_About this task_
Beginning at the line that contains "- 3. api/v1.0//tobs: Temperature", reproduce the entries below exactly, ending with the line that contains "be absolutely BEAUTIFUL!!". Omit each picture.

_Data supplied_
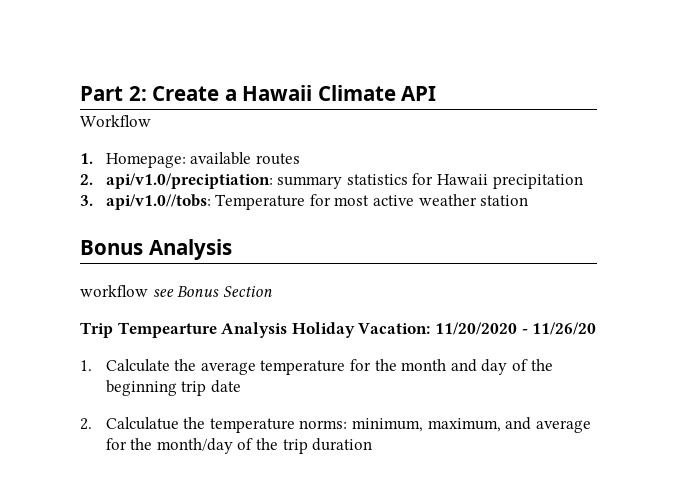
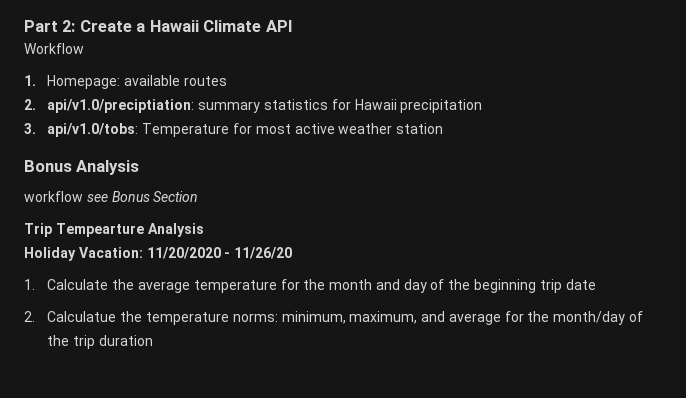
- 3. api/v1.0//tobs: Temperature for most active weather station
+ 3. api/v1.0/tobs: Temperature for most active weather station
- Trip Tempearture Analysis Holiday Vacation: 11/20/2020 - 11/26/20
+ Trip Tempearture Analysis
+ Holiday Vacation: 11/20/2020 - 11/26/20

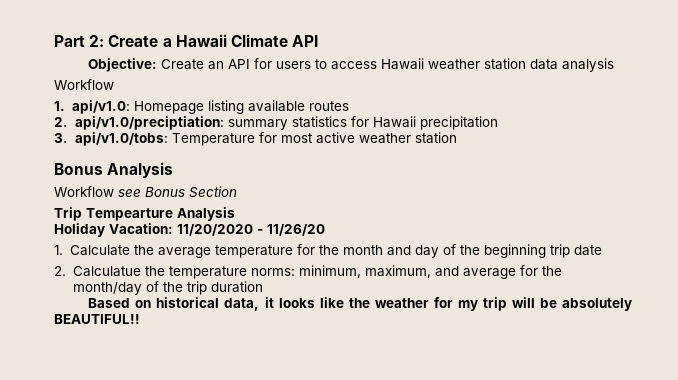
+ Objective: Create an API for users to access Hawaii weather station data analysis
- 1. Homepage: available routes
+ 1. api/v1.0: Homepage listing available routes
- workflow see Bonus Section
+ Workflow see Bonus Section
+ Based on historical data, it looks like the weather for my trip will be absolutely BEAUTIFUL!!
...
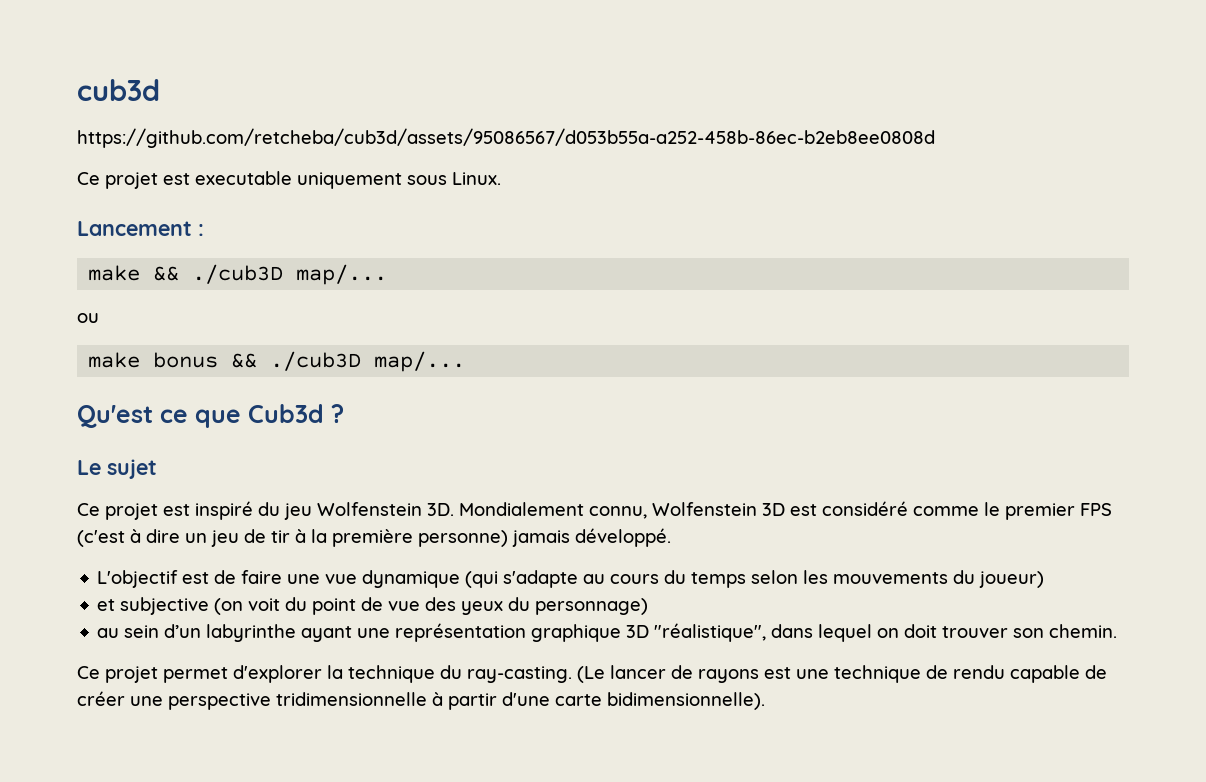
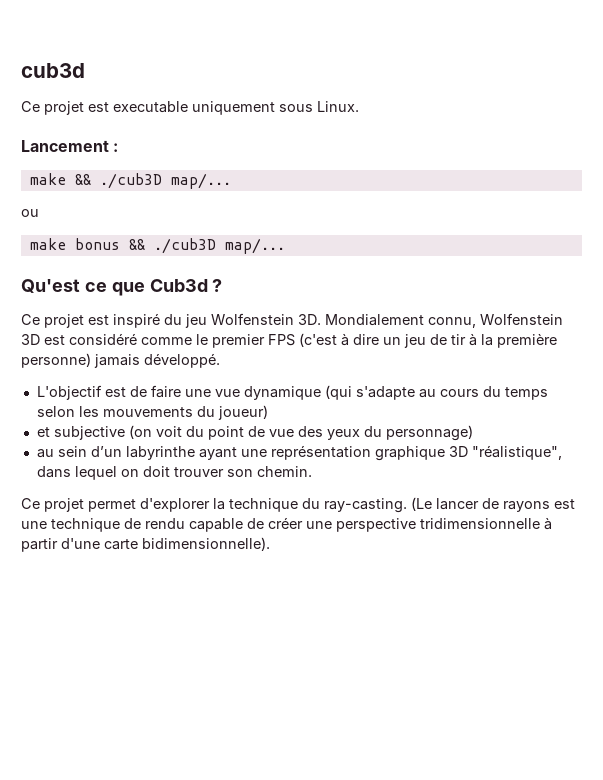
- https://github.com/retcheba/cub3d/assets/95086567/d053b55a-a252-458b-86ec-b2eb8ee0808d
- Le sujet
==
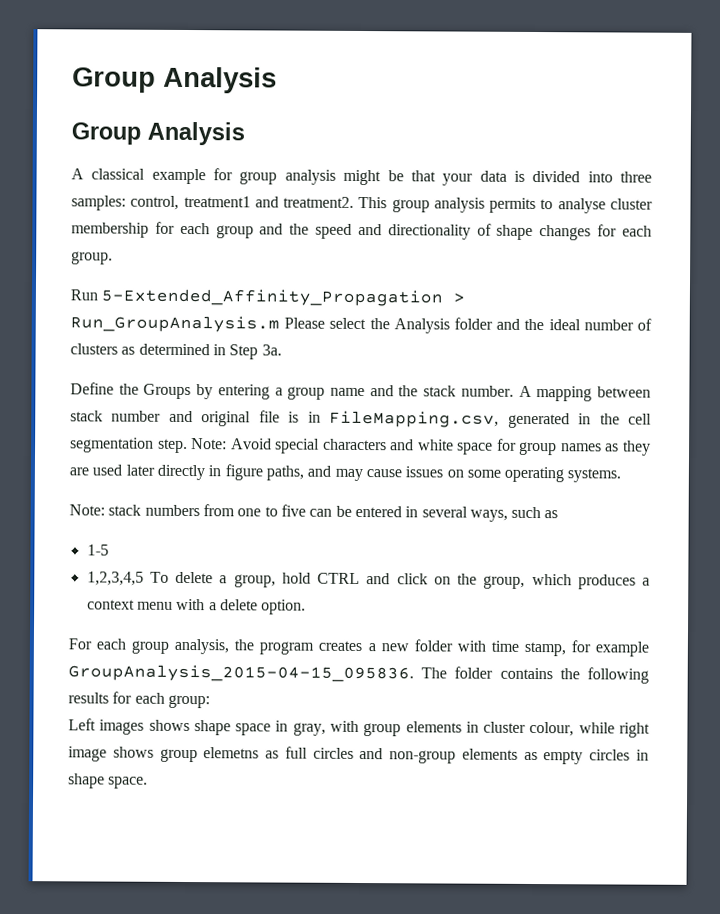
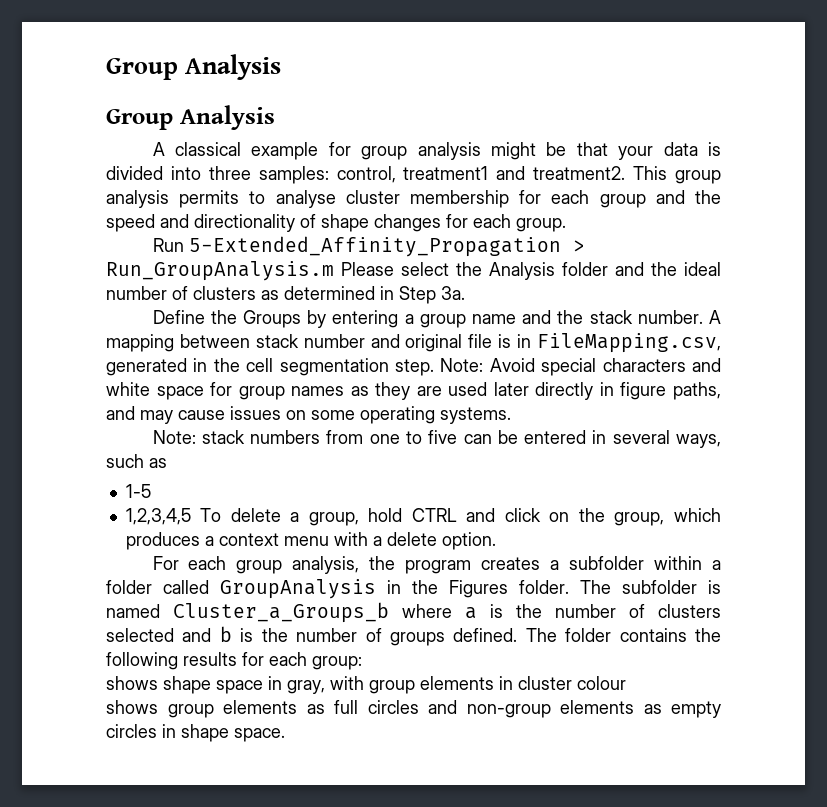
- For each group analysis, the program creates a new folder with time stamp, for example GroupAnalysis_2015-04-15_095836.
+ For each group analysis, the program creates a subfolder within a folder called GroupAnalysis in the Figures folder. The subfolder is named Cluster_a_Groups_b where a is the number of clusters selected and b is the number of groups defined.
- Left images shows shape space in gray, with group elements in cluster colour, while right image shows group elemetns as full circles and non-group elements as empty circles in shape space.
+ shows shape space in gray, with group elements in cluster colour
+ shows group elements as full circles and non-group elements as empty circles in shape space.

_Solution to this problem_
- 3. api/v1.0//tobs: Temperature for most active weather station
+ 3. api/v1.0/tobs: Temperature for most active weather station
- Trip Tempearture Analysis Holiday Vacation: 11/20/2020 - 11/26/20
+ Trip Tempearture Analysis
+ Holiday Vacation: 11/20/2020 - 11/26/20

+ Objective: Create an API for users to access Hawaii weather station data analysis
- 1. Homepage: available routes
+ 1. api/v1.0: Homepage listing available routes
- workflow see Bonus Section
+ Workflow see Bonus Section
+ Based on historical data, it looks like the weather for my trip will be absolutely BEAUTIFUL!!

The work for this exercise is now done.